Write every entry out again exactly, please, and skip the pictures.

• • •

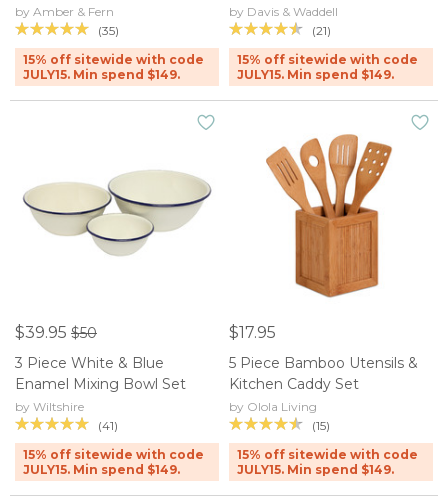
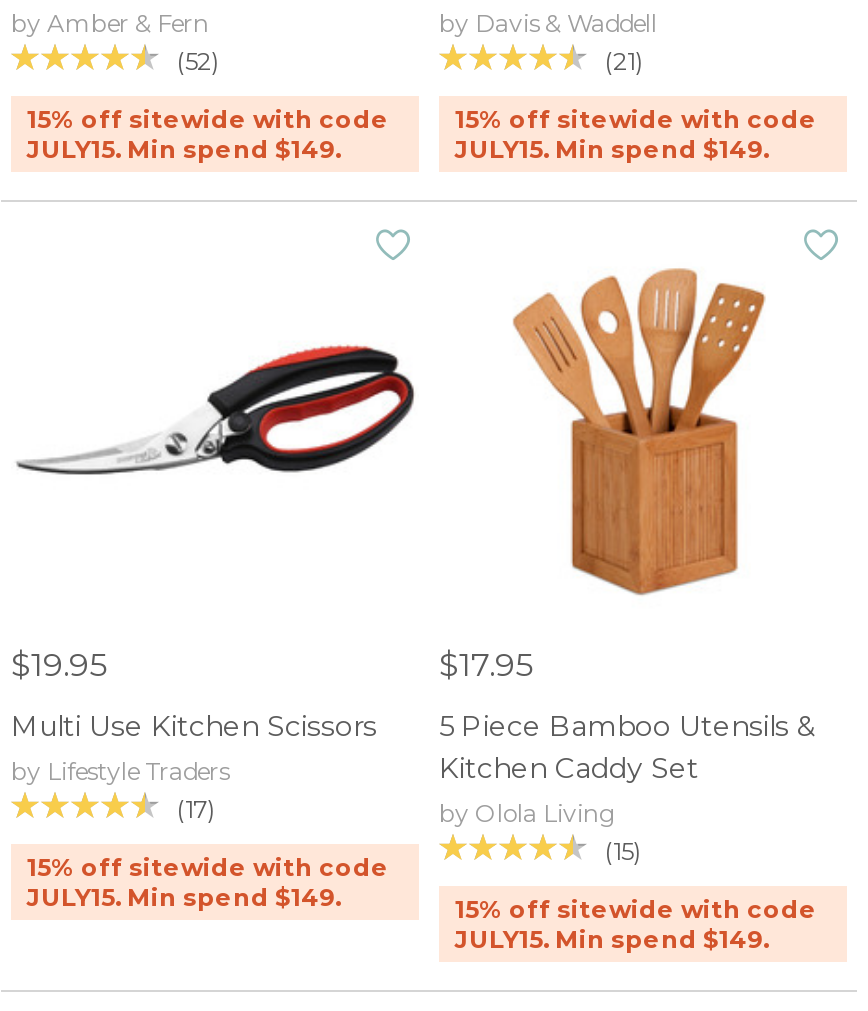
- (35)
+ (52)

- [image]
+ [image]

- $39.95 $50
+ $19.95

- 3 Piece White & Blue
- Enamel Mixing Bowl Set
- by Wiltshire
- (41)
+ Multi Use Kitchen Scissors
+ by Lifestyle Traders
+ (17)

moved up: 15% off sitewide with code | JULY15. Min spend $149.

• • •

RESULT FOR THIS TASK:
- (35)
+ (52)

- [image]
+ [image]

- $39.95 $50
+ $19.95

- 3 Piece White & Blue
- Enamel Mixing Bowl Set
- by Wiltshire
- (41)
+ Multi Use Kitchen Scissors
+ by Lifestyle Traders
+ (17)

moved up: 15% off sitewide with code | JULY15. Min spend $149.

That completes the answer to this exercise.